**** DATA IN THIS EXERCISE ****

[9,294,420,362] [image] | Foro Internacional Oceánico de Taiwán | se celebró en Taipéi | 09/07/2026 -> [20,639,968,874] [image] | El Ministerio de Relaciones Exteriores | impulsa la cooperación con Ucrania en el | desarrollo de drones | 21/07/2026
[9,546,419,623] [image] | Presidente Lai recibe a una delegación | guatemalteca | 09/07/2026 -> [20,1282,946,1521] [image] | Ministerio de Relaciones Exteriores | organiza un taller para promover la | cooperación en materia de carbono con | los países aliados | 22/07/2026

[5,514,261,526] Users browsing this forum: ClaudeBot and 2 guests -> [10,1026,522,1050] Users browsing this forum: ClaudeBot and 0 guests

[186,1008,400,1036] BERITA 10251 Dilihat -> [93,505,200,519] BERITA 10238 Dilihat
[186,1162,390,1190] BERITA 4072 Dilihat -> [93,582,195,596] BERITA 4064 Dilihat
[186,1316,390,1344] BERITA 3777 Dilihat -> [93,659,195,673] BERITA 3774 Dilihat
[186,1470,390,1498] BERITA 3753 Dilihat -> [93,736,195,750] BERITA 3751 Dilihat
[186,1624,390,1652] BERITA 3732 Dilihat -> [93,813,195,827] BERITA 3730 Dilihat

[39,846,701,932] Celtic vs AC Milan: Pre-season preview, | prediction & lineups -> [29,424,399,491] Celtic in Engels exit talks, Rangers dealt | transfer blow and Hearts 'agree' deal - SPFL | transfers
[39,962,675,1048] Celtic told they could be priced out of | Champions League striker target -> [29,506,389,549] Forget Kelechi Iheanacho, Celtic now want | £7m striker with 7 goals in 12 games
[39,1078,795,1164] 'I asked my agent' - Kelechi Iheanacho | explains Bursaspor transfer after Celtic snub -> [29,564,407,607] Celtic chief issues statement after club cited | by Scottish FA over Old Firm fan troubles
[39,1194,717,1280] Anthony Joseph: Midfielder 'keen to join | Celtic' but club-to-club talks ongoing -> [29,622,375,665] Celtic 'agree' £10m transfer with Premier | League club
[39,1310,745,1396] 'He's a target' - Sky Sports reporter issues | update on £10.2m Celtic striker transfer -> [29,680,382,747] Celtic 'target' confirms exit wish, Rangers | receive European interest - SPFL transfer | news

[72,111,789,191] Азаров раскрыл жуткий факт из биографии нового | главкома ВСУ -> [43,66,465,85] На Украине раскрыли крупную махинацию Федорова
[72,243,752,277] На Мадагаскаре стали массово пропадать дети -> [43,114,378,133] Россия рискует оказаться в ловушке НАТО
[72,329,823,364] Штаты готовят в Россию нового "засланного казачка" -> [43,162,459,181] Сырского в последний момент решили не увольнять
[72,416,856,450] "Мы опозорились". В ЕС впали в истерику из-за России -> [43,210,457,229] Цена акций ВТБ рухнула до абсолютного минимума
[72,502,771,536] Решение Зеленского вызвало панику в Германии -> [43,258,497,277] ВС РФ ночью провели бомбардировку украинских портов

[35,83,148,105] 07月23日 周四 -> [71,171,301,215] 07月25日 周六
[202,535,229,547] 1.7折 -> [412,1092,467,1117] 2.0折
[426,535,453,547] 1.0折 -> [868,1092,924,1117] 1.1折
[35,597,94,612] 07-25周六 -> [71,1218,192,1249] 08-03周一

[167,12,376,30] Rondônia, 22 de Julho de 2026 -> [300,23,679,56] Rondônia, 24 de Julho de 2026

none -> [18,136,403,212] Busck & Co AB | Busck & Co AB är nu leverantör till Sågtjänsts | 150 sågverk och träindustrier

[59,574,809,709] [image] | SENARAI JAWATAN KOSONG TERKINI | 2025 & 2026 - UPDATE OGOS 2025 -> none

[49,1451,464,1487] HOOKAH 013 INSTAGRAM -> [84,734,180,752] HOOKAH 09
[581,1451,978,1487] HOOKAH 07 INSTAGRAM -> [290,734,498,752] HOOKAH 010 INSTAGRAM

****

Would you print, exactly as written, every line above from the one holding "[186,1162,390,1190] BERITA 4072" through the one holding "[39,1194,717,1280] Anthony Joseph: Midfielder", with both included and no other lines?

* _ANSWER TO THIS TASK_:
[186,1162,390,1190] BERITA 4072 Dilihat -> [93,582,195,596] BERITA 4064 Dilihat
[186,1316,390,1344] BERITA 3777 Dilihat -> [93,659,195,673] BERITA 3774 Dilihat
[186,1470,390,1498] BERITA 3753 Dilihat -> [93,736,195,750] BERITA 3751 Dilihat
[186,1624,390,1652] BERITA 3732 Dilihat -> [93,813,195,827] BERITA 3730 Dilihat

[39,846,701,932] Celtic vs AC Milan: Pre-season preview, | prediction & lineups -> [29,424,399,491] Celtic in Engels exit talks, Rangers dealt | transfer blow and Hearts 'agree' deal - SPFL | transfers
[39,962,675,1048] Celtic told they could be priced out of | Champions League striker target -> [29,506,389,549] Forget Kelechi Iheanacho, Celtic now want | £7m striker with 7 goals in 12 games
[39,1078,795,1164] 'I asked my agent' - Kelechi Iheanacho | explains Bursaspor transfer after Celtic snub -> [29,564,407,607] Celtic chief issues statement after club cited | by Scottish FA over Old Firm fan troubles
[39,1194,717,1280] Anthony Joseph: Midfielder 'keen to join | Celtic' but club-to-club talks ongoing -> [29,622,375,665] Celtic 'agree' £10m transfer with Premier | League club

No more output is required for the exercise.